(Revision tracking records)
╭──
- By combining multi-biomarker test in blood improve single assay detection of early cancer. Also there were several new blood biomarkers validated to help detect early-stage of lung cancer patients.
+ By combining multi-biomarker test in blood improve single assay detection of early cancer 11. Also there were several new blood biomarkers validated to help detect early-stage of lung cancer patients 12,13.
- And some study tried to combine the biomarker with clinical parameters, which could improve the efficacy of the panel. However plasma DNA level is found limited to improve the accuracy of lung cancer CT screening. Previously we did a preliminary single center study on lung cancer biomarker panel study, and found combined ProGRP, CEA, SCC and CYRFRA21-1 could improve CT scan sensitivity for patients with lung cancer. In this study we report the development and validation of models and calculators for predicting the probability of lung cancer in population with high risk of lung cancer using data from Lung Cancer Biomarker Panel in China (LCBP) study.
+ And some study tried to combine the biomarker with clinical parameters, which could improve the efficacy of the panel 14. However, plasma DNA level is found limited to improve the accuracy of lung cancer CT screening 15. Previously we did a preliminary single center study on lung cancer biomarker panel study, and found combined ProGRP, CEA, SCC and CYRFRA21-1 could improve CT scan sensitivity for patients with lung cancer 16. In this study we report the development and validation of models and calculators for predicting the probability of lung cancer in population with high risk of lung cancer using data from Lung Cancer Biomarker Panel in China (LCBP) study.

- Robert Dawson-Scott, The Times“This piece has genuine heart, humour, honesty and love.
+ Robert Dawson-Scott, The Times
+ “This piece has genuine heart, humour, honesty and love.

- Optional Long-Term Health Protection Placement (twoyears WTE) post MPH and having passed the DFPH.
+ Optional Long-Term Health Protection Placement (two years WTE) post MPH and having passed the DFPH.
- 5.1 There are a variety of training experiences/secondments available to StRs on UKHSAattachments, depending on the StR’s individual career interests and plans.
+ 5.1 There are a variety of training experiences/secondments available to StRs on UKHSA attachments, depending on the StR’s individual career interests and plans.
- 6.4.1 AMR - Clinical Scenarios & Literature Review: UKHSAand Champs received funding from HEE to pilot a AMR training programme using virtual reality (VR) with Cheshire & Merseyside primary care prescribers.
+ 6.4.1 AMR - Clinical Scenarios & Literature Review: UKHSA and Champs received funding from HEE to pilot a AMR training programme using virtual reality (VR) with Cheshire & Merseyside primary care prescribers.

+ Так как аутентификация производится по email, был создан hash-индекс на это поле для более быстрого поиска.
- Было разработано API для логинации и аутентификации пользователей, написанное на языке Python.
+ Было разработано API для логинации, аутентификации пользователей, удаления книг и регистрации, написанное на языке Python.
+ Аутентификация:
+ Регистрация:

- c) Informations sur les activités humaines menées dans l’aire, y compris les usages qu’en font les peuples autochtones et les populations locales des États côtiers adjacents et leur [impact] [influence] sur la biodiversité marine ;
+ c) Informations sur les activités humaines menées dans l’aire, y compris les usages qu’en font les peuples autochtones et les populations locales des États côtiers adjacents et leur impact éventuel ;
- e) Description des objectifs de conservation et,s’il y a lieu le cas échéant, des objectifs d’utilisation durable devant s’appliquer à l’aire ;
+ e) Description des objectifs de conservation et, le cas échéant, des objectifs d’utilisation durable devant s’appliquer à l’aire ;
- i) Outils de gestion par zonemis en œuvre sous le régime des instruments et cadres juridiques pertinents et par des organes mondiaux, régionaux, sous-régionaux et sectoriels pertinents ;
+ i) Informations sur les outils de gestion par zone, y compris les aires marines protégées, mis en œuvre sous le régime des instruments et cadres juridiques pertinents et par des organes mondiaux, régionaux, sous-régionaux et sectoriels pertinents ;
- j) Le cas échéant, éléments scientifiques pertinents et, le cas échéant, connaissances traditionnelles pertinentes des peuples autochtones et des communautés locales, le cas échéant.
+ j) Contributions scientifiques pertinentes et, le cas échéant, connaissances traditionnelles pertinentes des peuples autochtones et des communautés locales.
╰──
In the entries above, count the lines that contain the string "разработано" and reply with the number only.

2